We have proposed a new multiclass segmentation procedure, based on the diffuse interface model. The method obtains segmentations of several classes simultaneously without using one-vs-all or alternative sequences of binary segmentations required by other multiclass methods. The local scaling method of Zelnik-Manor and Perona, used to construct the graph, constitutes a useful representation of the characteristics of the data set and is adequate to deal with high-dimensional data.

Our modified diffusion method, represented by the non-linear smoothing term introduced in the Ginzburg-Landau functional, exploits the structure of the multiclass model and is not affected by the ordering of class labels. It efficiently propagates class information that is known beforehand, as evidenced by the small proportion of fidelity points (2 % – 10 % of dataset) needed to perform accurate segmentations. Moreover, the method is robust to initial conditions. As long as the initialization represents all classes uniformly, different initial random configurations produce very similar results. The main limitation of the method appears to be that fidelity points must be representative of class distribution. As long as this holds, such as in the examples discussed, the long-time behavior of the solution relies less on choosing the “right” initial conditions than do other learning techniques on graphs.
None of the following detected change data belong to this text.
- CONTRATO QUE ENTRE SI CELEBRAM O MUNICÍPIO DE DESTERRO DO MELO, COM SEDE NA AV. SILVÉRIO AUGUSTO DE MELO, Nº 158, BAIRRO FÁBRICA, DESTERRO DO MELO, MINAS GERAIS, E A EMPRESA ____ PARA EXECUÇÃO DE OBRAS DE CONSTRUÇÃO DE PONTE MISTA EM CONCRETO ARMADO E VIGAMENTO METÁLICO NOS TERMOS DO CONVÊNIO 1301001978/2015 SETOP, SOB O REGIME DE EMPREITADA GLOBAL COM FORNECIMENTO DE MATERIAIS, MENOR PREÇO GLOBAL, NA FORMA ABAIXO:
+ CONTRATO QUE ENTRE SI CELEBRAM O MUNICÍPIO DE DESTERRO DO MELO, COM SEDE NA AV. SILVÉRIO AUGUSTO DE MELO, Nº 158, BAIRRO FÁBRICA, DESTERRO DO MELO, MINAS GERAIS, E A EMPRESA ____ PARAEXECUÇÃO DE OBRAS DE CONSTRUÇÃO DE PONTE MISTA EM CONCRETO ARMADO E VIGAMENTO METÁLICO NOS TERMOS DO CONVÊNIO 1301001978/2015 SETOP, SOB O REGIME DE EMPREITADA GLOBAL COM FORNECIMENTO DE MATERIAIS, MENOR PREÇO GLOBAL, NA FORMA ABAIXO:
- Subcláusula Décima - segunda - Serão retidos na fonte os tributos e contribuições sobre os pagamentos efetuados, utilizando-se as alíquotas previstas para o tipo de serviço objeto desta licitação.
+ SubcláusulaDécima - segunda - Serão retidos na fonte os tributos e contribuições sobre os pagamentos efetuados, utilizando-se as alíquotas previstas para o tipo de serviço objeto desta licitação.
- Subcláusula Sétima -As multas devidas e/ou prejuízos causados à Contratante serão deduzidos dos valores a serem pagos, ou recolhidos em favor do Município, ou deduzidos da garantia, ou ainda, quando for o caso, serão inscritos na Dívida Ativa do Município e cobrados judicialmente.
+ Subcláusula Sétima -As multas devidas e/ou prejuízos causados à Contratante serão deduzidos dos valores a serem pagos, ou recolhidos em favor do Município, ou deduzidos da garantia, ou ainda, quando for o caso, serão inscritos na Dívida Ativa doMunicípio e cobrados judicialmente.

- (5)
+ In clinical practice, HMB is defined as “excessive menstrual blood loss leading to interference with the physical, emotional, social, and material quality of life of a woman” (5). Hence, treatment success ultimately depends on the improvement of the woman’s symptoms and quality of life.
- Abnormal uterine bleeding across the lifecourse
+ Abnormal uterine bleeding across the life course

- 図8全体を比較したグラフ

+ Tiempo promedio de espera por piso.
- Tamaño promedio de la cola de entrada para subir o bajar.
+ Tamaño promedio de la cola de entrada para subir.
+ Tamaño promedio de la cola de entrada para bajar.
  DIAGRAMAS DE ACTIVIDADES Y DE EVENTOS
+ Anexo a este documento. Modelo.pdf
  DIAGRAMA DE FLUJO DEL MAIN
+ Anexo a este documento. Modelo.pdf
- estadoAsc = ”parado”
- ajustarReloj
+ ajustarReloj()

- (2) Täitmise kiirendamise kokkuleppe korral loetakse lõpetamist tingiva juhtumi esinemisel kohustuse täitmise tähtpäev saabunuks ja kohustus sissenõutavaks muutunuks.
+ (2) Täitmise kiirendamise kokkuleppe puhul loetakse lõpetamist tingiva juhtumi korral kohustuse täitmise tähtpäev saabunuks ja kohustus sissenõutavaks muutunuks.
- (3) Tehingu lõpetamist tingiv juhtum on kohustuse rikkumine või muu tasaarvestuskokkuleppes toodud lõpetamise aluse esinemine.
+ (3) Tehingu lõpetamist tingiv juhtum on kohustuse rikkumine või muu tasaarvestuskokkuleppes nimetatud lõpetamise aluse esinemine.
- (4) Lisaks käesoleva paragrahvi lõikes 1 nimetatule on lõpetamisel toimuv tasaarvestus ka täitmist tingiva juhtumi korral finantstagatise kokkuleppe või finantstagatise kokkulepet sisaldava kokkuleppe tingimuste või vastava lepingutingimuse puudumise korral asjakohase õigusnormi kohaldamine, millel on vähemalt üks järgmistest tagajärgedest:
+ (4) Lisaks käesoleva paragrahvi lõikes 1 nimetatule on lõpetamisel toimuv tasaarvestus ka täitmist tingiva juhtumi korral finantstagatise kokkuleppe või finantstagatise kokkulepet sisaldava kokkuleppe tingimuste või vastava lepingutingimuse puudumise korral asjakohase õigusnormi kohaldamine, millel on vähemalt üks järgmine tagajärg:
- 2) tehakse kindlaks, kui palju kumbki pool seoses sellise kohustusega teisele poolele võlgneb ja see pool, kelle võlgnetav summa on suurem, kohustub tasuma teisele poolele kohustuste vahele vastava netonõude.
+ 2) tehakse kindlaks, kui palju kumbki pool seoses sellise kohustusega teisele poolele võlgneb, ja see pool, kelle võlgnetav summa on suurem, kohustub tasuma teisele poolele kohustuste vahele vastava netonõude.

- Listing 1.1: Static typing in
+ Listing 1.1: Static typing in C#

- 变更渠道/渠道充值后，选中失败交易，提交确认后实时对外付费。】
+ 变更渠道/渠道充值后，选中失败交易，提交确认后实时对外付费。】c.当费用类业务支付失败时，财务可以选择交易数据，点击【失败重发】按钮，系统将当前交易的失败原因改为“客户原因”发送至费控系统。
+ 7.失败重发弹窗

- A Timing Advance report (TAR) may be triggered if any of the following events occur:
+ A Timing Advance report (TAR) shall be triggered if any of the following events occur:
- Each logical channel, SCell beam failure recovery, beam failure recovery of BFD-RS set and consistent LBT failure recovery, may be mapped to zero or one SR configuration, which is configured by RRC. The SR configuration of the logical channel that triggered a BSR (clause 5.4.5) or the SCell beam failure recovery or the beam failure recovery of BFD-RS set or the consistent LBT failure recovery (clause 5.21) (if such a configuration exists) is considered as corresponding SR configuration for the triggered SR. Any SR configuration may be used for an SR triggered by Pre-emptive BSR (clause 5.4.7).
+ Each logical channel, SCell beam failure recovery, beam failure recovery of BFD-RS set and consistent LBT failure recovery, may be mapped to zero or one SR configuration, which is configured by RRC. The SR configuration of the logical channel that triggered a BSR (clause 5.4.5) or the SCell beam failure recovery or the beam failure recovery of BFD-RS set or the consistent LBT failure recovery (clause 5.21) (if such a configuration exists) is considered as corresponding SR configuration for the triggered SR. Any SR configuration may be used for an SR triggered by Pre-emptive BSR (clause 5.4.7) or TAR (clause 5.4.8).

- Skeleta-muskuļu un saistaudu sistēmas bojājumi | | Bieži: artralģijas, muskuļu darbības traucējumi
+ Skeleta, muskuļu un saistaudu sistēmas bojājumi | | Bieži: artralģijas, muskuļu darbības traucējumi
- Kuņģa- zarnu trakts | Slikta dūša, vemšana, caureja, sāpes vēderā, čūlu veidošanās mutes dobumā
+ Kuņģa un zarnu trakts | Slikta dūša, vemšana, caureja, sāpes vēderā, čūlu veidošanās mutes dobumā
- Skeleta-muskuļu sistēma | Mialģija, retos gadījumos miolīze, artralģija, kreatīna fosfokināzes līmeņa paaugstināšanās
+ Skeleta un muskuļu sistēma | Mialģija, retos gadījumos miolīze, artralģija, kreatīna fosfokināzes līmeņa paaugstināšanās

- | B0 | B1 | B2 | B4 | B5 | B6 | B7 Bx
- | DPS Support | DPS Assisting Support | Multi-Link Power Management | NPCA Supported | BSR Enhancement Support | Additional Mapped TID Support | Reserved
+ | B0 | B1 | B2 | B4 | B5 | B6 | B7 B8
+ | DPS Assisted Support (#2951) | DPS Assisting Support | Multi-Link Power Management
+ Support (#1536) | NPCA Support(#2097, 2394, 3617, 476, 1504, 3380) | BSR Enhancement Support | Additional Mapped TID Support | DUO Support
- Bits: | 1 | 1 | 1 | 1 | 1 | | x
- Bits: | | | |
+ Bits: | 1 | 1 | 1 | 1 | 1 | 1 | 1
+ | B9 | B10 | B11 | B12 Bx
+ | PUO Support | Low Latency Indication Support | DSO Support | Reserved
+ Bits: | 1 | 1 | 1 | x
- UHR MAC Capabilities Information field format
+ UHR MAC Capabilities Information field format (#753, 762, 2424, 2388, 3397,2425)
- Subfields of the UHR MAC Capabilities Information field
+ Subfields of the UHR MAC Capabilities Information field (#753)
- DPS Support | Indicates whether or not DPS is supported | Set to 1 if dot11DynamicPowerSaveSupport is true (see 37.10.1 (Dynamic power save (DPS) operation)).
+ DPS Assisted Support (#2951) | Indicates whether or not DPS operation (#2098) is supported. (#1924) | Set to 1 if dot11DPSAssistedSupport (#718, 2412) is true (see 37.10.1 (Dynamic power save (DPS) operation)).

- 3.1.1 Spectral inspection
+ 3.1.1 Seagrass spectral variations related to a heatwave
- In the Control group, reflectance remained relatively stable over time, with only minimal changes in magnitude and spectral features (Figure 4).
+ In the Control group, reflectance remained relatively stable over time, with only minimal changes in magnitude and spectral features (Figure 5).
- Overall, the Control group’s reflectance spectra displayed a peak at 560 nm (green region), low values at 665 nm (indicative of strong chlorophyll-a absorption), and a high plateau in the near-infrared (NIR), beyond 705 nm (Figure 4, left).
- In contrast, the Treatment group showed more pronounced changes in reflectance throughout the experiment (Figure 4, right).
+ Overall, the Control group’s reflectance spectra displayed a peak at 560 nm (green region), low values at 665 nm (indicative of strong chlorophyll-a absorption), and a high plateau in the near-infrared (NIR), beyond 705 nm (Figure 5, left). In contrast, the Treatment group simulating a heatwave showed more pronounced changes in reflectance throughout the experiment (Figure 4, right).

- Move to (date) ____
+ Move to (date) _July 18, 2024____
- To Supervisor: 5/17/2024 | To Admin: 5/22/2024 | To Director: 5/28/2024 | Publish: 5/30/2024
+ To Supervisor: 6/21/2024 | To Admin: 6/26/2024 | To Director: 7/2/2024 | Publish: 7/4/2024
State-of-the-art results with small classification errors were obtained for all classification tasks. Furthermore, the results do not depend on the particular class label assignments. Future work includes investigating the diffuse interface parameter \(\epsilon \). We conjecture that the proposed functional converges (in the \(\varGamma \)-convergence sense) to a total variational type functional on graphs as \(\epsilon \) approaches zero, but the exact nature of the limiting functional is unknown.